I can copy the CD onto my computer, I can transfer it to my phone, I can lend it to someone else (who of course won't copy it, but will play it to see if they want to purchase same CD or not). If all fails electronically, if my hard drive packs up, or I sell my computer, I haven't lost my music collection, because try as I may, I can't port the music I've brought off the internet from one computer to another. I'd have to buy a fresh download. Why the hell would I want to do that, when if I have the CD I can reload it onto any platform I chose? I don't know what my future needs electronically are going to be, but I can pretty much guarantee that whatever form my computing takes over the coming decades, I will be able to play a CD on it (somehow).
Aside from the overall question about future proofing our data.. and how we have realised that lots of data stored 10, 20 years ago, electronically is now unaccess-able as the formats or medium of storage are no longer supported. (I might come back to this question later - might).
There's just something preferable to being able to hold the CD.... I recently ordered two CDs shipped from the USA, because I'd heard some of the music, and I liked it that much. I didn't even entertain the much easier idea of downloading those tracks. Pah ! I want to hold and see the CDs thank you very much.
The fact that other people seem to identify with the temporary nature of downloaded anything, that when it comes to music the 'kids' are saying that they still would like CDs because that gives them control over what they do with the music.
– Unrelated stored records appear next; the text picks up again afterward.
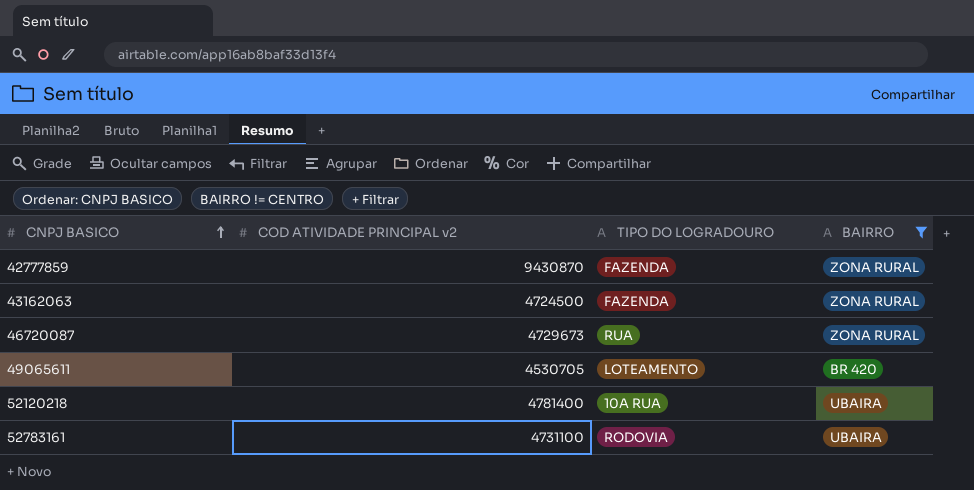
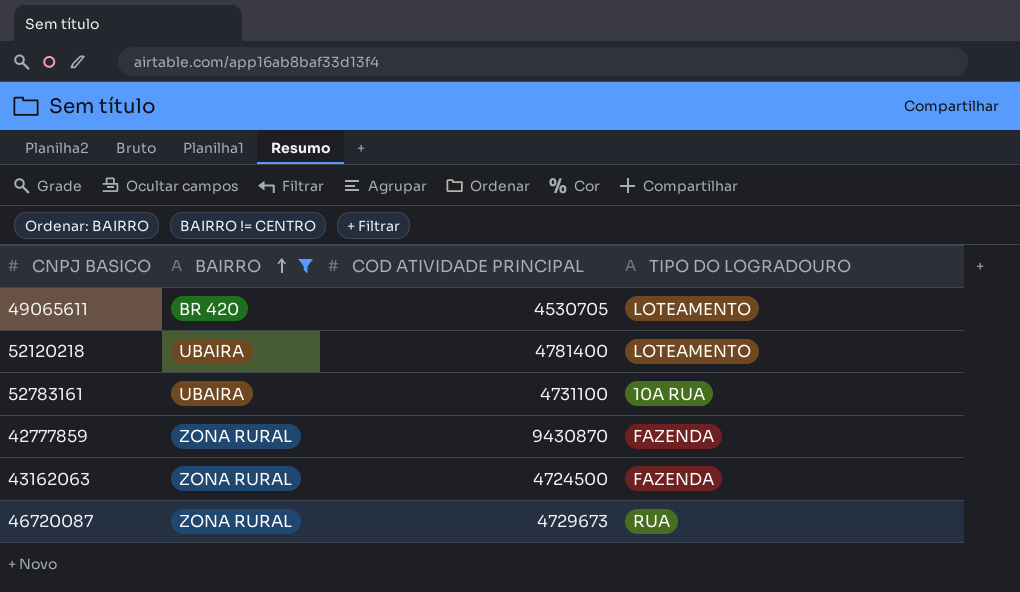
row order: CNPJ BASICO ascending -> BAIRRO ascending
column BAIRRO | position: 4 -> 2
column name: COD ATIVIDADE PRINCIPAL v2 -> COD ATIVIDADE PRINCIPAL
52120218 | TIPO DO LOGRADOURO: 10A RUA -> LOTEAMENTO
52783161 | TIPO DO LOGRADOURO: RODOVIA -> 10A RUA

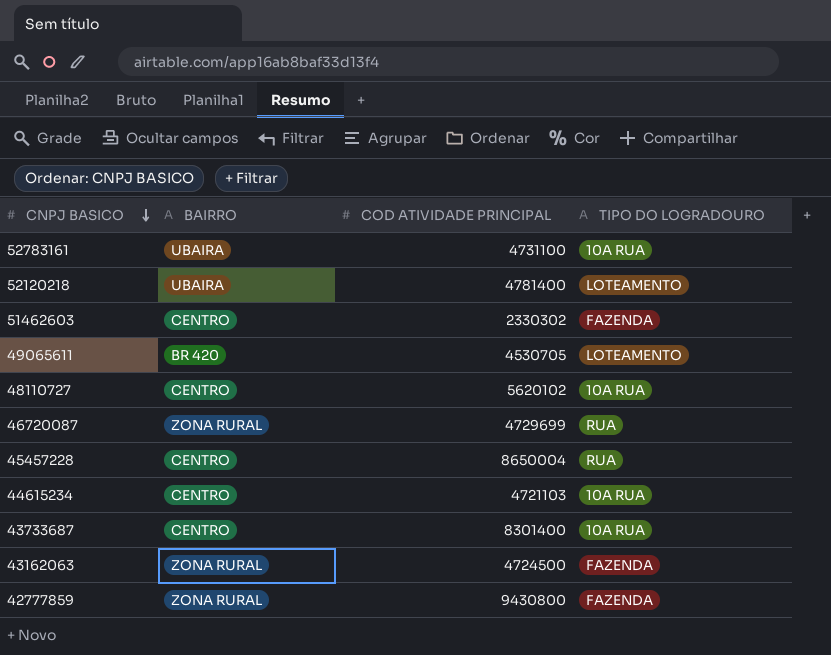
filter: BAIRRO != CENTRO -> none
row order: BAIRRO ascending -> CNPJ BASICO descending
46720087 | COD ATIVIDADE PRINCIPAL: 4729673 -> 4729699
42777859 | COD ATIVIDADE PRINCIPAL: 9430870 -> 9430800

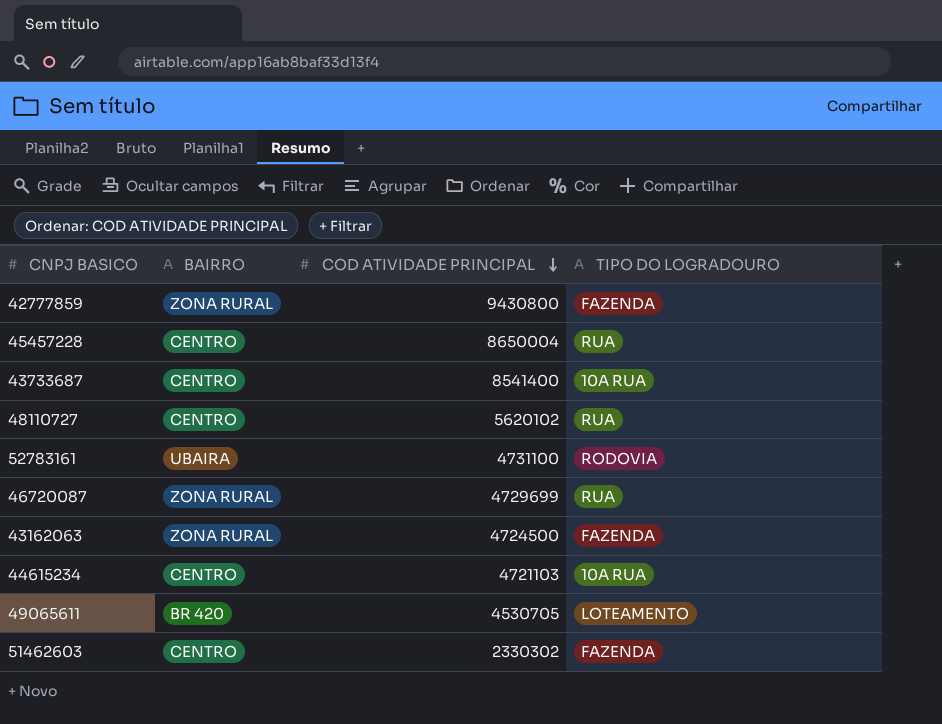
row order: CNPJ BASICO descending -> COD ATIVIDADE PRINCIPAL descending
row 52120218: UBAIRA | 4781400 | LOTEAMENTO -> none
43733687 | COD ATIVIDADE PRINCIPAL: 8301400 -> 8541400
48110727 | TIPO DO LOGRADOURO: 10A RUA -> RUA
52783161 | TIPO DO LOGRADOURO: 10A RUA -> RODOVIA

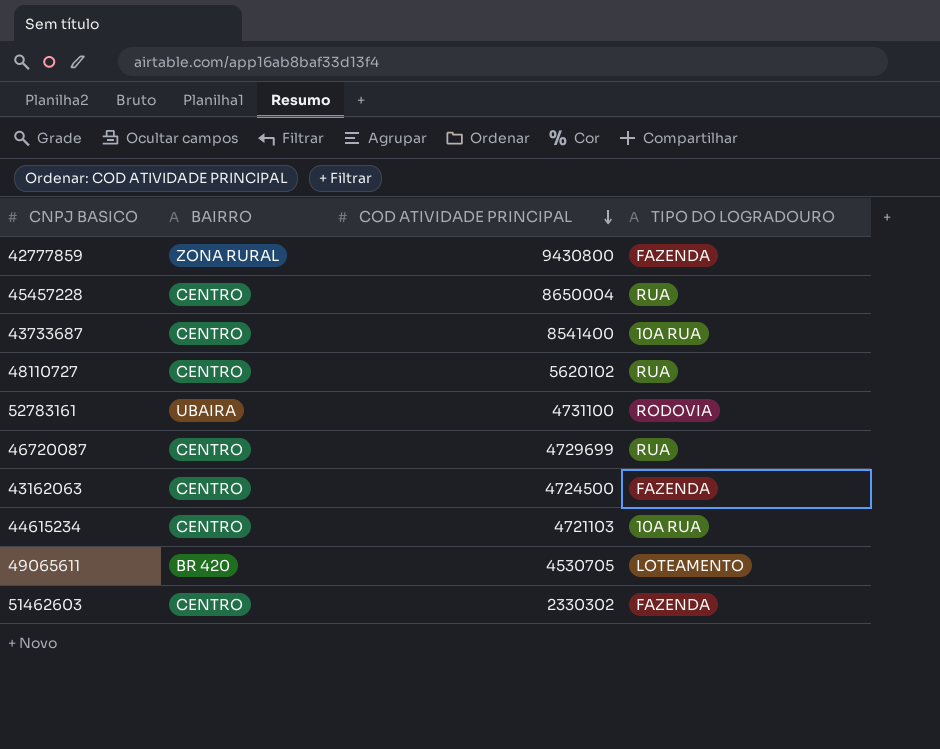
46720087 | BAIRRO: ZONA RURAL -> CENTRO
43162063 | BAIRRO: ZONA RURAL -> CENTRO

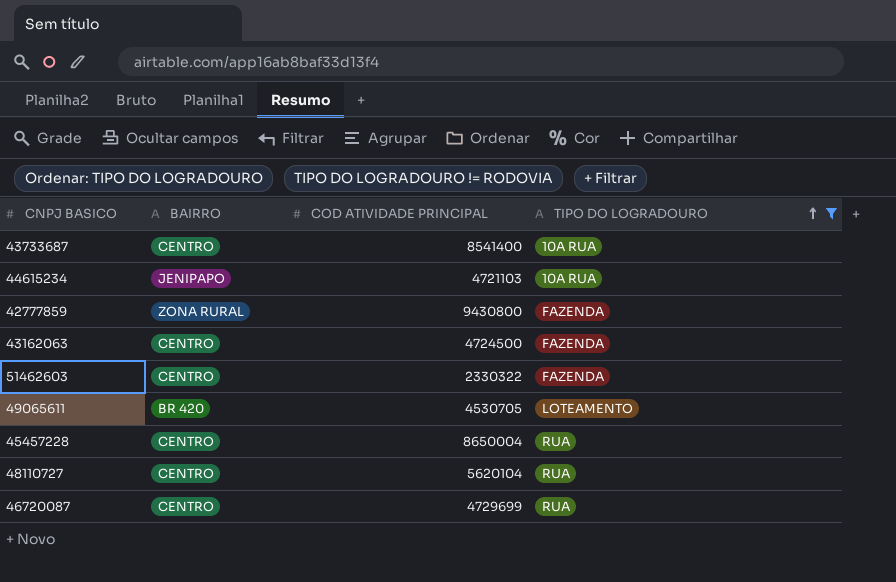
filter: none -> TIPO DO LOGRADOURO != RODOVIA
row order: COD ATIVIDADE PRINCIPAL descending -> TIPO DO LOGRADOURO ascending
44615234 | BAIRRO: CENTRO -> JENIPAPO
51462603 | COD ATIVIDADE PRINCIPAL: 2330302 -> 2330322
48110727 | COD ATIVIDADE PRINCIPAL: 5620102 -> 5620104

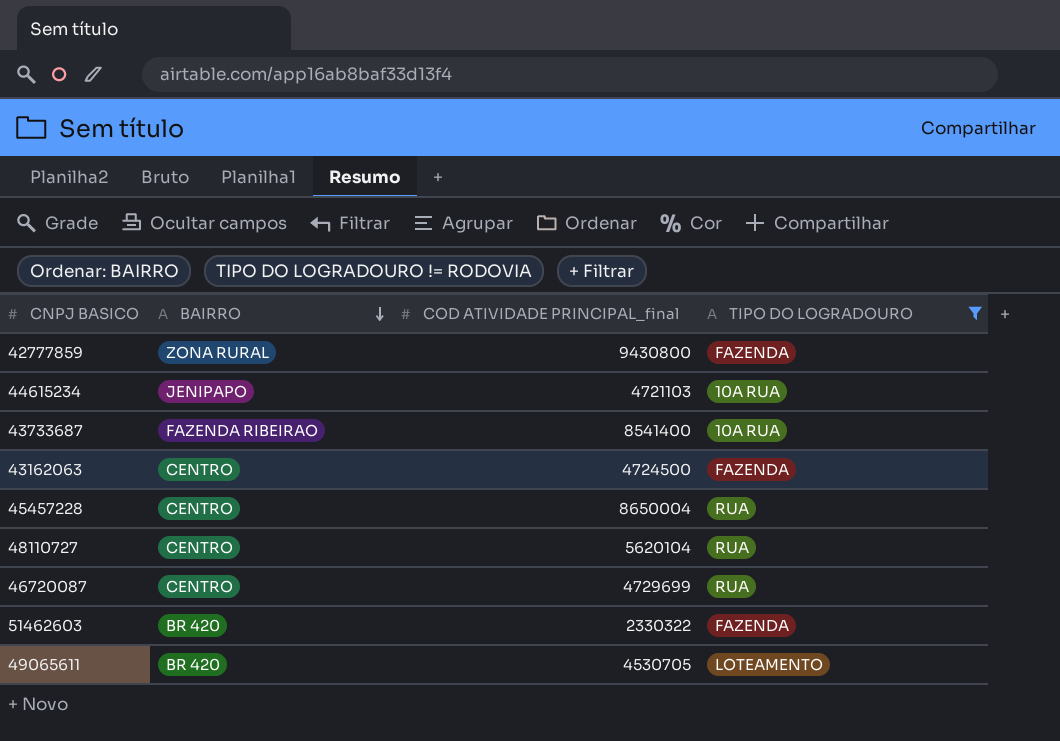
row order: TIPO DO LOGRADOURO ascending -> BAIRRO descending
column name: COD ATIVIDADE PRINCIPAL -> COD ATIVIDADE PRINCIPAL_final
43733687 | BAIRRO: CENTRO -> FAZENDA RIBEIRAO
51462603 | BAIRRO: CENTRO -> BR 420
So, is DRM to blame ? The rights ownership information on digital downloads that stops you copying it either at all, or to more than a certain number of devices or times ?
Is the only thing that makes downloading attractive in the first place is the cost, compared to physical CDs ? (For me it's not cheap enough, and I'd rather pay that bit more and have the CD in my hand). Is the real equation then, not that downloads are cheaper, but that 'real' music is still too dear ?
Now that's the suggestion that brings the music business out in cold sweats nearly as much as people 'sharing' their music online in P2P. The argument's as old as the music industry itself. Back in the day, we used to tape (that's with a tape recorder) music from the radio. Hours wasted, trying to copy the song off the radio, hoping that they wouldn't cut the song off near the end, or talk over the track (which I'm sure they did in an effort to thwart that very activity). We'd copy music off our friends... but I don't remember that much of my collection being copied. I remember making lots of 'compilation tapes', where I would select tracks that I liked, and record (tape) them onto a blank tape, so that I could listen to them on my personal stereo.
Oh the days of cassettes, and trying to coach another 15 minutes of playing out of a set of obviously dead batteries, the fact that your music rattled (the heads on the cassette).. how we all hated the CD and hoped that it wouldn't catch on because it would be the death of music as we knew it.
Truth was, the death of music as we knew it, had nothing to do with the technology used to record or distribute it, but like everyone before us, 'our' music was destined for history as the next generation of angst ridden teenagers came up and set about rewriting all the rules.
The 'kids' of today aren't stupid, they're actually very savvy, and perhaps they have realised, that official digital music, is layered with lots of control, they, quite rightly, might be thinking that they don't want their enjoyment of music controlled. Not by anyone, no way, no how.